Долго стою на тропе, долго слышу жестяное позвякивание ботала. Прощай, Филипп! Прощай, Пелагея! Всегда буду помнить и гордиться вашей дружбой.
…Отталкиваемся шестами от берега. Теперь можно сказать, что мы вольные казаки. Поисковые работы закончены. Плыви себе вниз по течению, пока река не вынесет плоты к поселку. Последние гусиные стаи, обогнав нас, ушли на юг. Ветер свистит в растяжках палатки, словно дробью, хлещет по плечам снежной крупой. Только миновали быстрину, сзади ударил таймень. Всплеск был глух и мощен. Так, от скуки, распускаю за плотом тайменевку.
Через пятнадцать минут огромная рыбина с яркими оранжевыми плавниками лежала, оглушенная, на бревнах, а я дрожащими руками выдирал у нее из пасти крюк, и не верилось, что этот полутораметровый красавец — моя добыча.
В полдень мы услышали какой-то грохот. Шум был ровный, нарастающий и опасный. Мы с трудом подвели плоты к берегу и отправились на разведку. Через километр Лева, Евгений Иванович и я вышли к порогу. Широкая Тембенчи сливала свои воды в узкую щель среди высоких, отвесных скал. Стремнина была усажена камнями. Перед ними вздымались грозные буруны, словно у форштевней эскадренных миноносцев, мчавшихся в торпедную атаку. Зрелище было запоминающееся.
Евгений Иванович предложил грузы перенести тайгой, а плоты пустить самосплавом.
— Проскочишь?..
Я вспомнил наказ дедушки Филиппа: «Будешь коли плыть, левой стороной держи…»
— Да! Филипп Якимыч говорил…
— Возьми Патрушева!
— Нет, я с Левой!..
Минич благодарно посмотрел на меня.
…Я встал к носовому веслу, Левка на корму. Плот волокло быстрее и быстрее. Я не видел, что по берегам, смотрел только вперед, на буруны, на мокрые черные хребтины камней. Они, как живые, летели навстречу. Мы прижимались веслами влево, вплотную к скале — на чистый фарватер. Каменный коридор проскочили как миг.

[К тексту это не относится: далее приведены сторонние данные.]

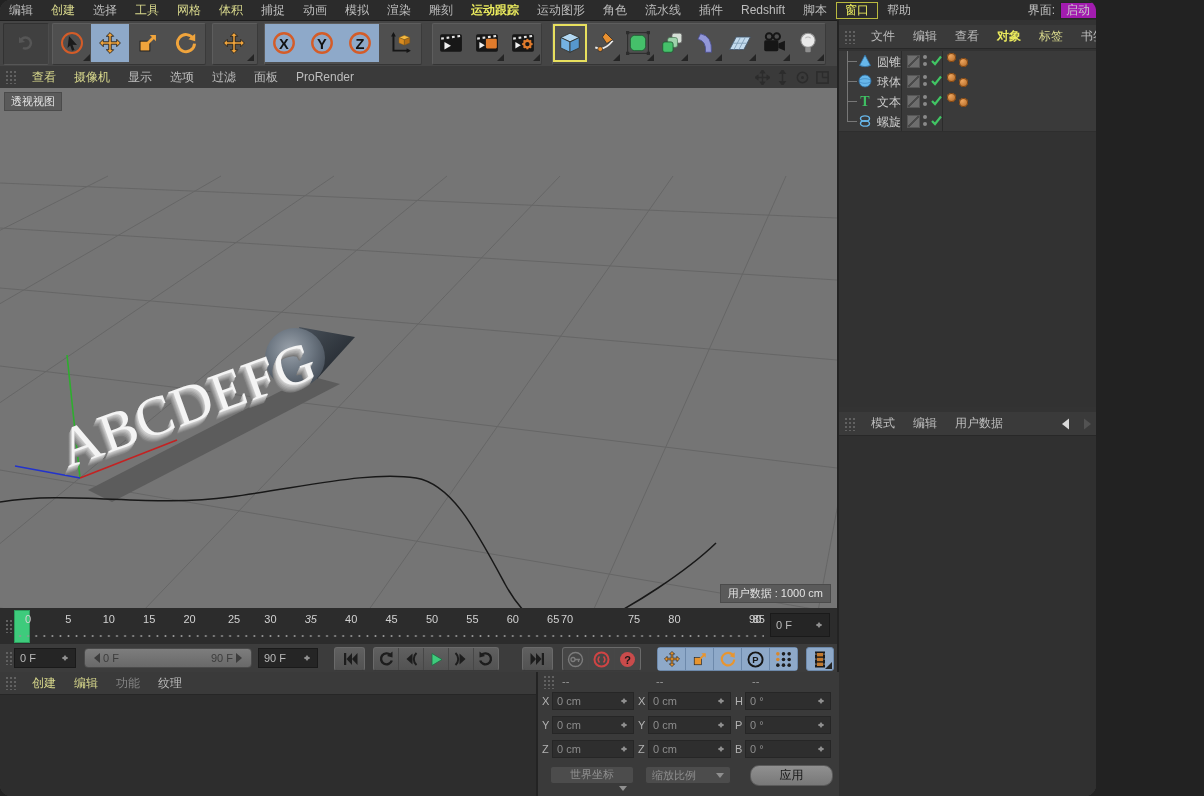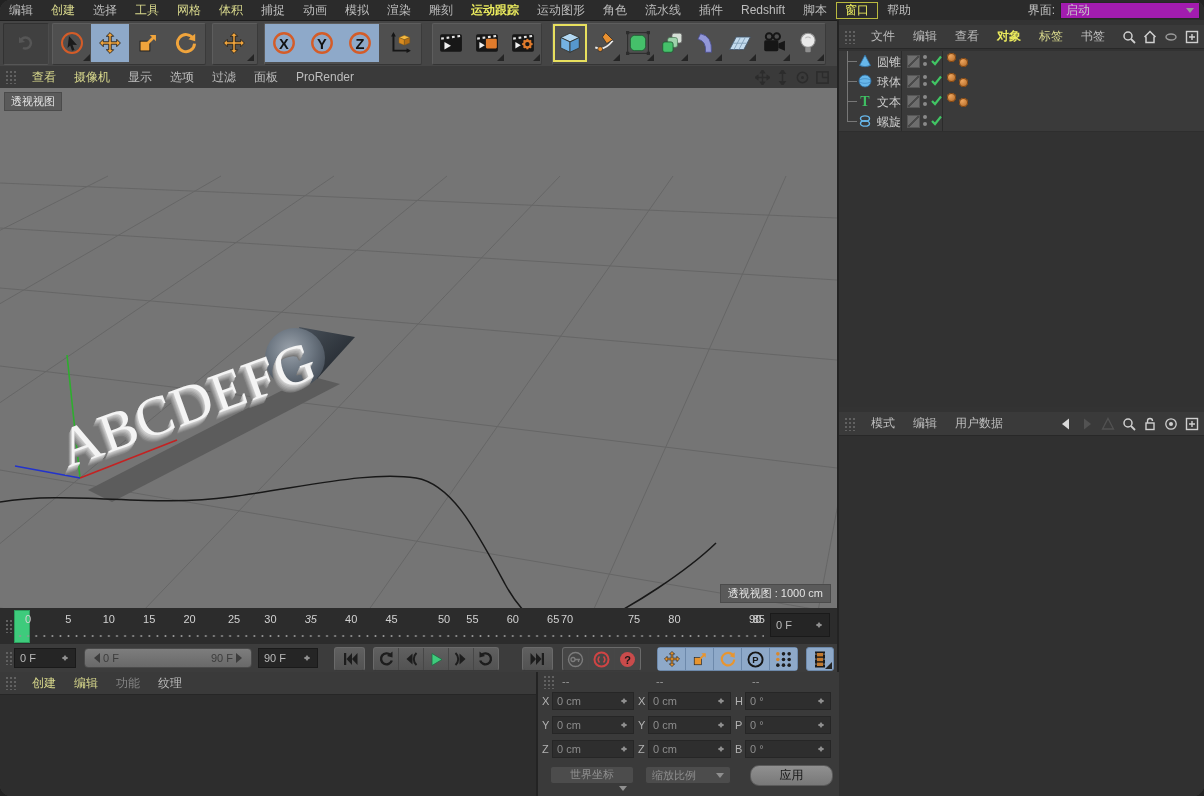--- a/index.html
+++ b/index.html
@@ -1,16 +1,16 @@
 <!DOCTYPE html>
 <html><head>
 <meta charset="utf-8">
 <style>
   html,body{margin:0;padding:0;background:#222;}
-  #app{position:relative;width:1204px;height:796px;background:#3c3c3c;overflow:hidden;
+  #app{position:relative;width:1096px;height:796px;background:#3c3c3c;overflow:hidden;
        font-family:"Liberation Sans",sans-serif;font-size:12px;color:#c0c0c0;user-select:none;border-radius:11px;}
   .abs{position:absolute;}
   
   .grip{width:13px;height:14px;background-image:radial-gradient(#616161 0.9px,transparent 1.1px);
         background-size:4px 4px;margin:0 5px;flex:none;}
   
   .menu-row{display:flex;align-items:center;}
   .mi{padding:0 9px;color:#bdbdbd;white-space:nowrap;cursor:default;}
   .mi.hl{color:#d8d88c;}
   .mi.active{color:#ecec5e;font-weight:bold;}
@@ -418,21 +418,21 @@
         <line x1="38" y1="571" x2="38" y2="542" stroke="#2eae2e" stroke-width="1.4"></line>
         <line x1="38" y1="571" x2="14" y2="569" stroke="#2233cc" stroke-width="1.4"></line>
         <line x1="38" y1="571" x2="56" y2="559" stroke="#c42222" stroke-width="1.2" stroke-dasharray="3 2"></line>
         <text x="34" y="539" fill="#2eae2e">Y</text>
         <text x="4" y="574" fill="#2233cc">Z</text>
         <text x="59" y="557" fill="#c42222">X</text>
       </g>
     </svg>
     <div id="text3d" class="abs">ABCDEFG</div>
     <div id="vp-label" class="abs">透视视图</div>
-    <div id="grid-label" class="abs">透视视图 : 1000 cm</div>
+    <div id="grid-label" class="abs">用户数据 : 1000 cm</div>
   </div>
 
   <div id="right-panel" class="abs">
 
     <div class="pmenu" style="margin-top:5px;">
       <span class="grip"></span>
       <div class="menu-row">
           <span class="mi normal">文件</span>
           <span class="mi normal">编辑</span>
           <span class="mi normal">查看</span>
@@ -615,21 +615,21 @@
         <span class="tick" style="left: 28px;">0</span>
         <span class="tick" style="left: 68.4px;">5</span>
         <span class="tick" style="left: 108.8px;">10</span>
         <span class="tick" style="left: 149.2px;">15</span>
         <span class="tick" style="left: 189.6px;">20</span>
         <span class="tick" style="left: 234px;">25</span>
         <span class="tick" style="left: 270.4px;">30</span>
         <span class="tick" style="left: 310.8px; font-style: italic;">35</span>
         <span class="tick" style="left: 351.2px;">40</span>
         <span class="tick" style="left: 391.6px;">45</span>
-        <span class="tick" style="left: 444px;">50</span>
+        <span class="tick" style="left: 432px;">50</span>
         <span class="tick" style="left: 472.4px;">55</span>
         <span class="tick" style="left: 512.8px;">60</span>
         <span class="tick" style="left: 553.2px;">65</span>
         <span class="tick" style="left: 567px;">70</span>
         <span class="tick" style="left: 634px;">75</span>
         <span class="tick" style="left: 674.4px;">80</span>
         <span class="tick" style="left: 714.8px; margin-left: 44px;">85</span>
         <span class="tick" style="left: 755.2px;">90</span>
       </div>
     <div id="ruler-dots"></div>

…Три плота медленно плывут по широкому плесу. Сзади грохочет порог, словно беспрерывный состав товарняка несется по стальному гулкому мосту.

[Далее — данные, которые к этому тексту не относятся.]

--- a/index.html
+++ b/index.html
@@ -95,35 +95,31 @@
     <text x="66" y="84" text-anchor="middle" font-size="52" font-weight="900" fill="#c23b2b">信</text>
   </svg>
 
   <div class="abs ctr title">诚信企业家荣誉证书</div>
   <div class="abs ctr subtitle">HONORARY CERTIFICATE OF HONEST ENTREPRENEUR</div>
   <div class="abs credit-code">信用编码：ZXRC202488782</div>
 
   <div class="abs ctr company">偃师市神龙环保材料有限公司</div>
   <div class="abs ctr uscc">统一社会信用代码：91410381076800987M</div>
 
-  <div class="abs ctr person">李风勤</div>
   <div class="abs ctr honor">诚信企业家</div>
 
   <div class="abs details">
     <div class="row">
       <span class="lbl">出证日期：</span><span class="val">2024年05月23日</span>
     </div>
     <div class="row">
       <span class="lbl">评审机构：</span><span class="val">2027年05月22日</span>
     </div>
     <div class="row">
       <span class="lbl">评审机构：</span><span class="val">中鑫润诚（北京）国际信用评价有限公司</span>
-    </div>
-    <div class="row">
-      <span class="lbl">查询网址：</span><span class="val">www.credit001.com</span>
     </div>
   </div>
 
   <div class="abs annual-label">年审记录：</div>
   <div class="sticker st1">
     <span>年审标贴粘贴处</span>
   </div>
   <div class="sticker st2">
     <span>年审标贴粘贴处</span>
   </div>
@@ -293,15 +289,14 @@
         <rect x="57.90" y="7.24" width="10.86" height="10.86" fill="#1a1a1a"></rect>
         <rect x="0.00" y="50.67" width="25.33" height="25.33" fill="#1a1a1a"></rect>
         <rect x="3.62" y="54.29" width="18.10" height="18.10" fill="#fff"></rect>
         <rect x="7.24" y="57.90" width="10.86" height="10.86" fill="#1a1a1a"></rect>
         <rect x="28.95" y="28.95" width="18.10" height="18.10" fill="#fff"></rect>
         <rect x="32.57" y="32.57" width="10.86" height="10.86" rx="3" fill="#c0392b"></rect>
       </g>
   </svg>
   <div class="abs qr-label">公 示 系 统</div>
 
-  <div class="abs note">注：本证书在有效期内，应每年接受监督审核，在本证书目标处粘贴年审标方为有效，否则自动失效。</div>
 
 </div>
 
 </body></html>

Кочечумо. Плывем два дня. Утром третьего видим на берегах порубки. Мы радуемся, глядя на эти примитивные признаки близкой цивилизации, пристаем к каменистому мыску. Возле потухшего костра беззаботно спит на куче лапника человек. На кустах развешаны сети. Мы рассматриваем спящего, словно папуасы Миклуху-Маклая. Рыбак приоткрывает глаза, смотрит на нас, поворачивается на другой бок и опять засыпает. Рядом валяется начатая пачка «Беломора», мы берем по папиросине, кладем взамен изрядный кус подсоленного тайменя и отчаливаем. Лева стоит на кормовом весле — правиле, насвистывает.

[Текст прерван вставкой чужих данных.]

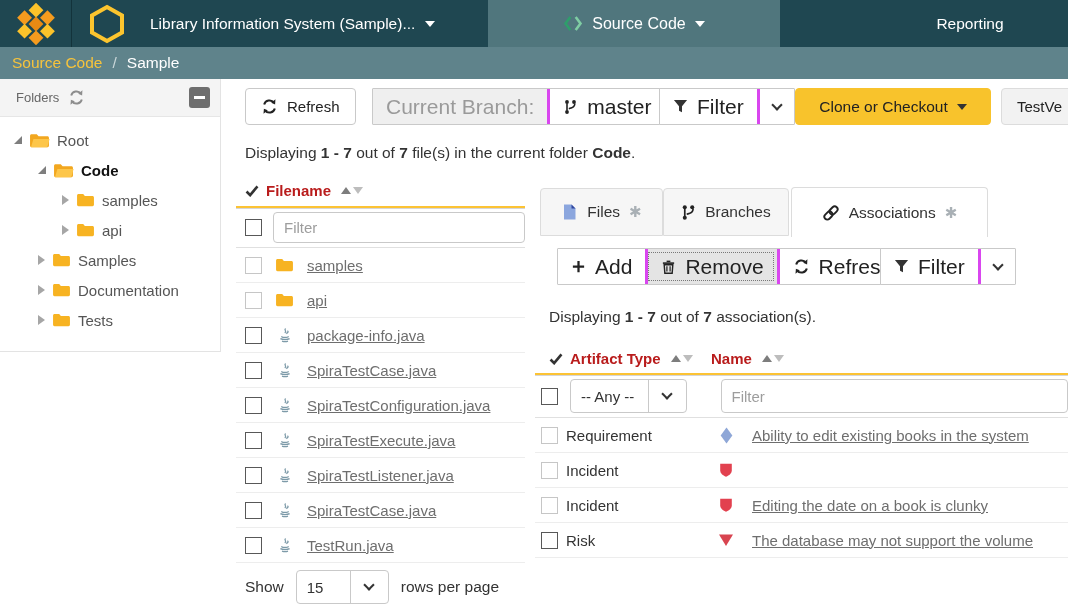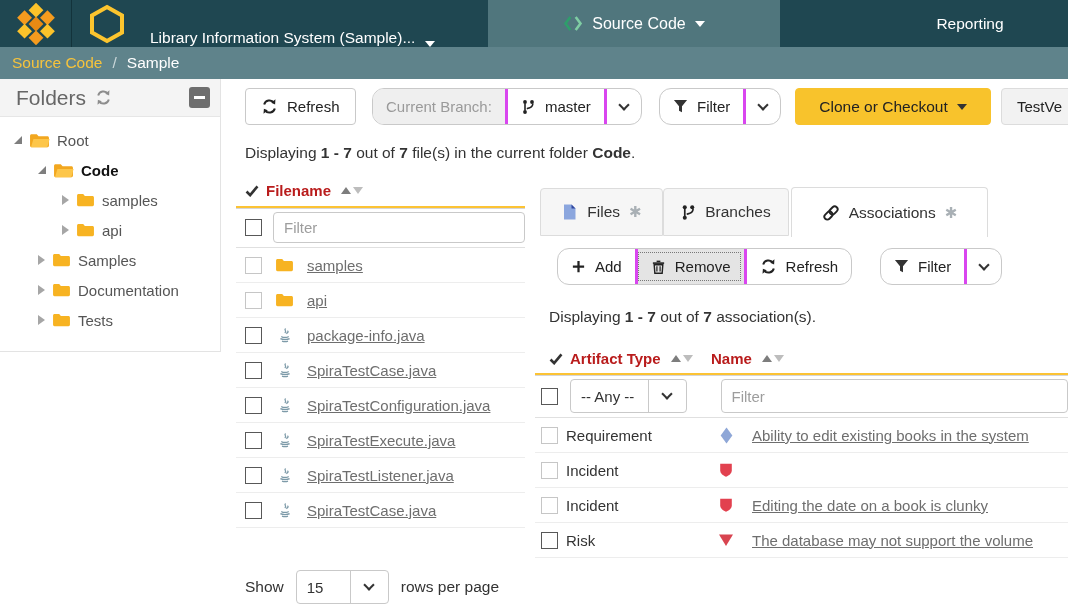--- a/index.html
+++ b/index.html
@@ -6,50 +6,50 @@
   html,body { width:1068px; height:605px; overflow:hidden; background:#fff;
     font-family:"Liberation Sans", sans-serif; color:#333; }
   .app { position:relative; width:1068px; height:605px; overflow:hidden; }
 
   
   .topbar { position:absolute; left:0; top:0; width:1068px; height:47px; background:#1f4751; }
   .logo-cell { position:absolute; top:0; height:47px; display:flex; align-items:center; justify-content:center; cursor:pointer; }
   .logo-spira { left:0; width:71px; }
   .vsep { position:absolute; left:71px; top:0; width:1px; height:47px; background:#13333b; }
   .logo-hex { left:72px; width:70px; }
-  .project-btn { position:absolute; left:150px; top:0; height:47px; display:flex; align-items:flex-end; gap:10px; color:#fff; font-size:15.5px; cursor:pointer; }
+  .project-btn { position:absolute; left:150px; top:0; height:47px; display:flex; align-items:center; gap:10px; color:#fff; font-size:15.5px; cursor:pointer; }
   .caret { width:0; height:0; border-left:5px solid transparent; border-right:5px solid transparent; border-top:6px solid currentColor; display:inline-block; }
   .top-tab { position:absolute; top:0; height:47px; display:flex; align-items:center; gap:9px; color:#fff; font-size:16px; cursor:pointer; }
   .tab-sourcecode { left:488px; width:292px; background:#50767d; justify-content:center; }
   .tab-reporting { left:905px; width:130px; justify-content:center; font-size:15.5px; }
 
   
   .breadcrumb { position:absolute; left:0; top:47px; width:1068px; height:32px; background:#5f838b; display:flex; align-items:center; padding-left:12px; font-size:15.5px; }
   .bc-section { color:#f6c33c; cursor:pointer; }
   .bc-sep { color:#c9d6d8; margin:0 10px; }
   .bc-page { color:#fff; }
 
   
   .sidebar { position:absolute; left:0; top:79px; width:221px; height:273px; background:#fff; border-right:1px solid #e3e3e3; border-bottom:1px solid #e3e3e3; }
-  .sidebar-header { height:38px; background:#f4f4f4; border-bottom:1px solid #e6e6e6; display:flex; align-items:center; padding:0 10px 0 16px; color:#666; font-size:21px; gap:9px; }
+  .sidebar-header { height:38px; background:#f4f4f4; border-bottom:1px solid #e6e6e6; display:flex; align-items:center; padding:0 10px 0 16px; color:#666; font-size:13px; gap:9px; }
   .collapse-btn { margin-left:auto; width:21px; height:21px; background:#6e6e6e; border-radius:3px; position:relative; cursor:pointer; }
   .collapse-btn::after { content:""; position:absolute; left:5px; top:9px; width:11px; height:3px; background:#fff; }
   .tree { padding-top:8px; }
   .tree-item { height:30px; display:flex; align-items:center; gap:7px; font-size:15px; color:#555; cursor:pointer; }
   .tree-item.lvl0 { padding-left:14px; }
   .tree-item.lvl1 { padding-left:38px; }
   .tree-item.lvl2 { padding-left:62px; }
   .tree-item.sel .tree-label { font-weight:700; color:#111; }
   .exp { display:inline-block; }
   .exp.open { width:0; height:0; border-bottom:8px solid #7e7e7e; border-left:8px solid transparent; }
   .exp.closed { width:0; height:0; border-left:7px solid #a6a6a6; border-top:5px solid transparent; border-bottom:5px solid transparent; }
 
   
   .btn { position:absolute; height:37px; background:#fff; border:1px solid #c9c9c9; border-radius:4px; display:flex; align-items:center; gap:9px; padding:0 15px; font-size:15px; color:#222; cursor:pointer; white-space:nowrap; }
-  .btn-group { position:absolute; height:37px; border:1px solid #c9c9c9; border-radius:12px; background:#fff; display:flex; align-items:stretch; overflow:hidden; font-size:15px; color:#222; }
+  .btn-group { position:absolute; height:37px; border:1px solid #c9c9c9; border-radius:1px; background:#fff; display:flex; align-items:stretch; overflow:hidden; font-size:21px; color:#222; }
   .seg { display:flex; align-items:center; gap:9px; padding:0 13px; cursor:pointer; white-space:nowrap; }
   .seg + .seg { border-left:3px solid #d946ef; }
   .seg.disabled { background:#efefef; color:#9a9a9a; cursor:default; }
   .seg.pressed { background:#e4e4e4; outline:1px dotted #777; outline-offset:-4px; }
   .chev { display:inline-block; width:8px; height:8px; border-right:2.2px solid #333; border-bottom:2.2px solid #333; transform:rotate(45deg); margin-top:-4px; }
   .btn-yellow { background:#f8c32c; border:1px solid #f8c32c; font-size:15.5px; }
   .btn-gray { background:#f2f2f2; border:1px solid #dcdcdc; }
 
   
   .summary { position:absolute; font-size:15.5px; color:#333; white-space:nowrap; }
@@ -362,20 +362,33 @@
           <svg width="16" height="17" viewBox="0 0 16 16" fill="none" stroke="#7d9aa8" stroke-width="1.3">
             <path d="M8.6 1c-2.2 1.6 1.9 2.6-.8 4.6"></path>
             <path d="M10.4 3.2c1.5 1 .4 2-1.1 2.9"></path>
             <path d="M4.6 8.7c0 1.7 6.8 1.7 6.8 0"></path>
             <path d="M3.4 11.2c2.2 1.1 7 1.1 9.2 0"></path>
             <path d="M5 13.6c1.6.6 4.4.6 6 0"></path>
           </svg>
         </span>
       <a class="glink">SpiraTestCase.java</a>
     </div>
+    <div class="f-row">
+      <span class="cb"></span>
+      <span class="icon">
+          <svg width="16" height="17" viewBox="0 0 16 16" fill="none" stroke="#7d9aa8" stroke-width="1.3">
+            <path d="M8.6 1c-2.2 1.6 1.9 2.6-.8 4.6"></path>
+            <path d="M10.4 3.2c1.5 1 .4 2-1.1 2.9"></path>
+            <path d="M4.6 8.7c0 1.7 6.8 1.7 6.8 0"></path>
+            <path d="M3.4 11.2c2.2 1.1 7 1.1 9.2 0"></path>
+            <path d="M5 13.6c1.6.6 4.4.6 6 0"></path>
+          </svg>
+        </span>
+      <a class="glink">TestRun.java</a>
+    </div>
   </div>
 
   <div class="files-footer">
     <span>Show</span>
     <span class="select-box" style="width:93px;">
       <span class="val">15</span>
       <span class="dd">
           <span class="chev"></span>
         </span>
     </span>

Я листаю дневник, подсчитываю, сколько пришлось измерить тайги. Выходит, только в паре с Евгением Ивановичем прошел пешком по берегам речек, ключей, по гарям и тундре около двух тысяч километров, увидел дикую природу, почувствовал собственным горбом, как неохотно она раскрывает человеку свои богатства. И меня радует, что наш отряд выполнил задачу и даже сделал чуть больше. Радует, что, может быть, скоро, следом за нами в таежные дебри придут строители и добытчики и начнут рачительно хозяйствовать в богатых кладовых Эвенкии.
За поворотом на высоком берегу открывается поселок, из которого мы ушли в тайгу шесть месяцев назад. Порывами налетает ветер. Он пахнет снегом.